Controlling the Referer header in Scrapy helps mimic real navigation flows, satisfy endpoints that validate referrers, and keep crawling behavior consistent when a site changes responses based on the perceived source page.

The Referer request header is part of an HTTP request and typically contains the URL of the page that initiated the navigation. Scrapy can set it automatically for requests generated from a response via RefererMiddleware, while any explicit header value set on a request takes precedence for that request.

Custom referrers can expose sensitive URLs and can be used to bypass access controls, so only set them with permission and avoid copying internal or authenticated URLs into logs, exported items, or shared code samples.

Steps to set a custom Referer header in Scrapy:

  1. Set a custom Referer header on requests by providing a Referer value in the request headers.
    import scrapy
     
     
    class RefererDemoSpider(scrapy.Spider):
        name = "referer_demo"
        start_urls = ["http://app.internal.example:8000/headers?step=1"]
     
        def start_requests(self):
            for url in self.start_urls:
                yield scrapy.Request(
                    url=url,
                    headers={"Referer": "http://app.internal.example:8000/landing"},
                    callback=self.parse,
                )
     
        def parse(self, response):
            yield response.follow(
                url="http://app.internal.example:8000/headers?step=2",
                headers={"Referer": "http://app.internal.example:8000/catalog"},
                callback=self.parse_step_2,
            )
     
        def parse_step_2(self, response):
            referer = response.request.headers.get(b"Referer", b"").decode()
            self.logger.info("Sent Referer: %s", referer)
            yield {"url": response.url, "referer": referer}

    The header name is spelled Referer (one r), and an explicit Referer value prevents Scrapy from auto-populating it for that request.

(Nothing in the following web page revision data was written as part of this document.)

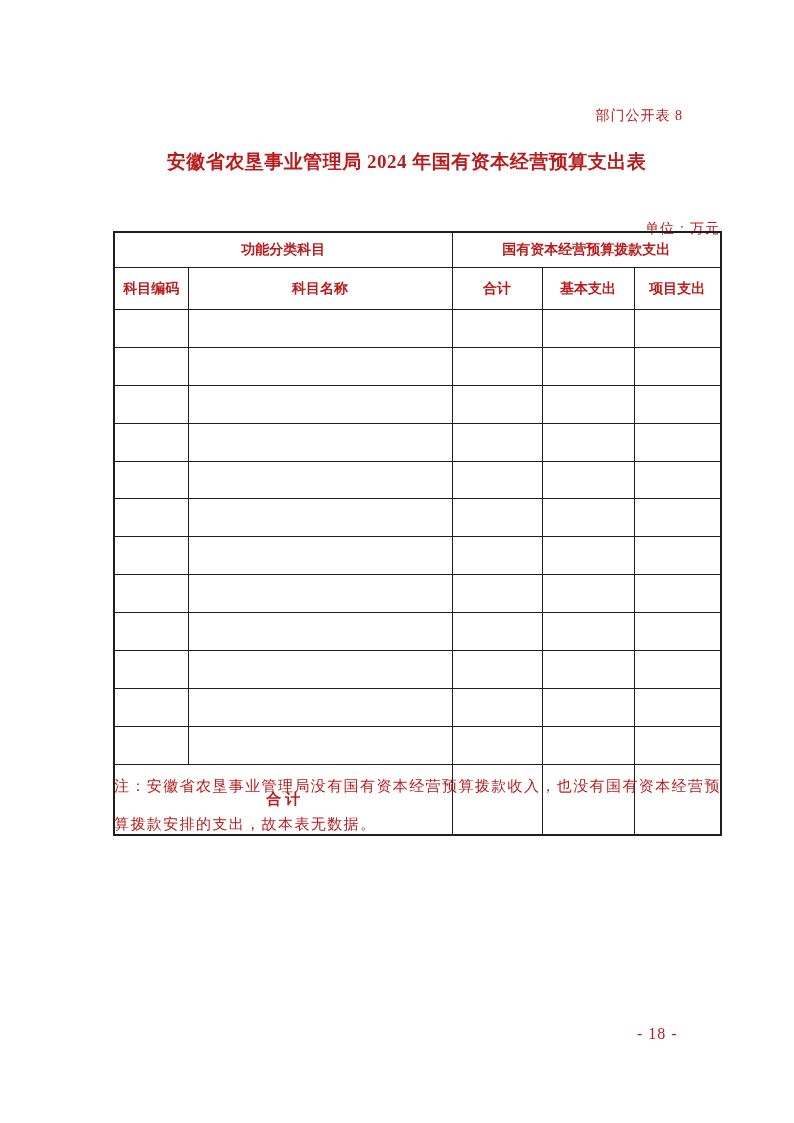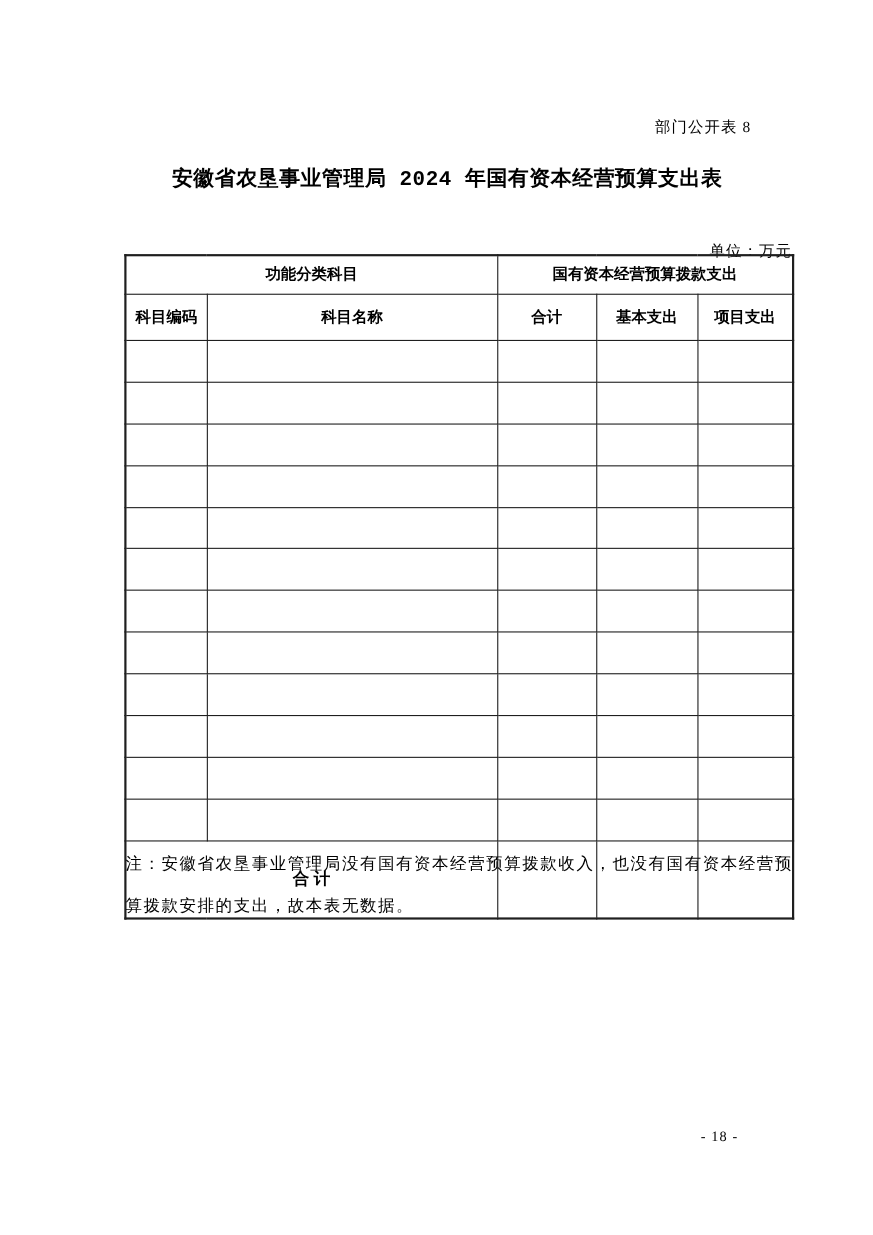--- a/index.html
+++ b/index.html
@@ -14,7 +14,7 @@
     margin: 0 auto;
     background: #ffffff;
     font-family: "Liberation Serif", serif;
-    color: #000000;
+    color: #b91c1c;
     overflow: hidden;
   }
   .doc-label {

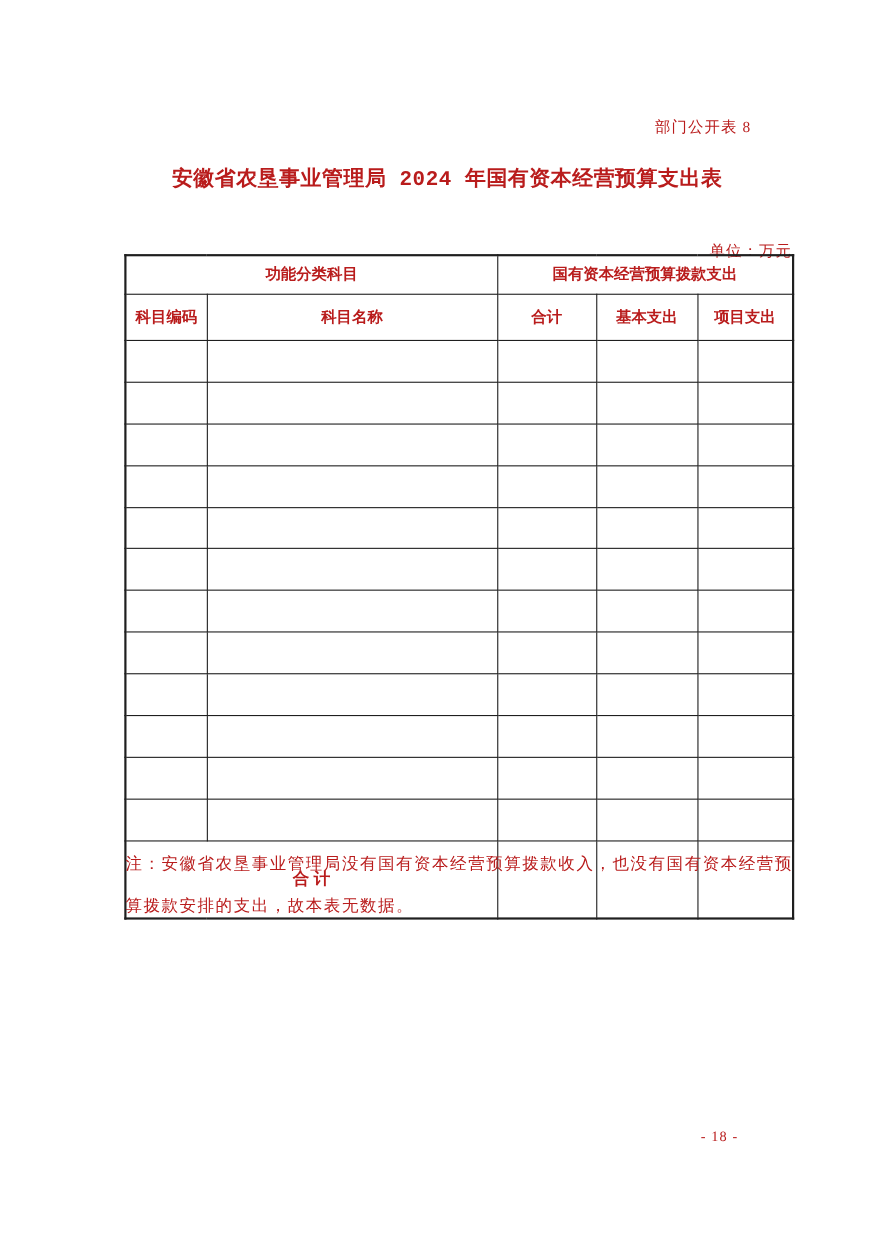--- a/index.html
+++ b/index.html
@@ -34,7 +34,7 @@
     text-align: center;
     font-size: 19px;
     font-weight: bold;
-    font-family: Liberation Mono, monospace;
+    font-family: Liberation Serif, serif;
     letter-spacing: 0.5px;
     white-space: nowrap;
   }

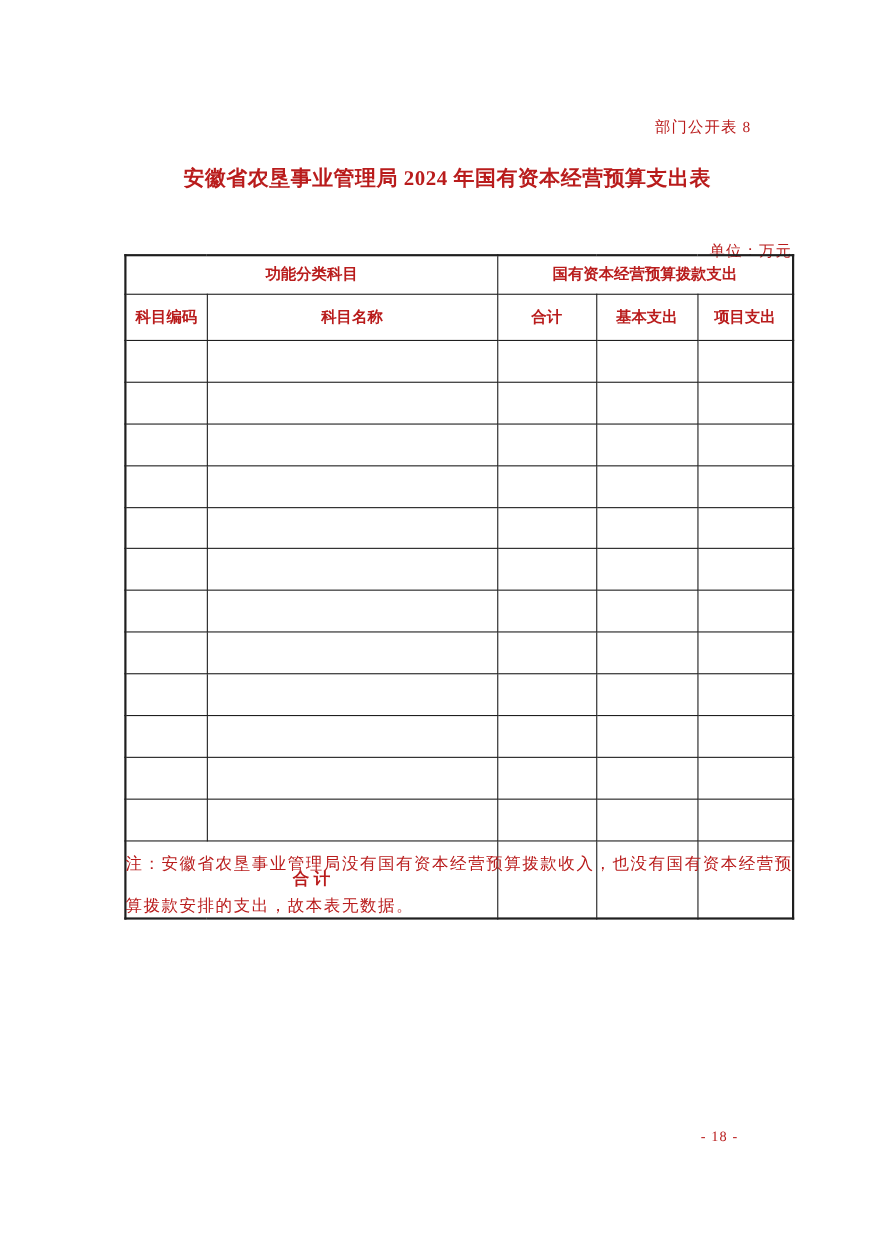--- a/index.html
+++ b/index.html
@@ -100,7 +100,7 @@
     position: absolute;
     top: 1025px;
     left: 637px;
-    font-size: 13px;
+    font-size: 16px;
     letter-spacing: 1px;
   }
 </style>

  2. Add a fallback Referer header in DEFAULT_REQUEST_HEADERS when a common referrer should apply to requests that do not set one.
    DEFAULT_REQUEST_HEADERS = {
        "Accept": "text/html,application/xhtml+xml,application/xml;q=0.9,*/*;q=0.8",
        "Accept-Language": "en",
        "Referer": "http://app.internal.example:8000/",
    }

    DEFAULT_REQUEST_HEADERS does not override an existing Referer already present on the request.

  3. Disable Scrapy automatic referer generation when a fixed default header must not be replaced by RefererMiddleware.
    REFERER_ENABLED = False

    Disabling RefererMiddleware stops automatic referrers for requests returned from callbacks, which can change crawl behavior on sites that rely on navigation context.

  4. Run the spider from the project directory.
    $ scrapy crawl referer_demo -s LOG_LEVEL=INFO -s HTTPCACHE_ENABLED=False
  5. Confirm the log output contains the intended Referer value.
    2026-01-01 08:48:33 [referer_demo] INFO: Sent Referer: http://app.internal.example:8000/catalog
    2026-01-01 08:48:33 [scrapy.core.engine] INFO: Spider closed (finished)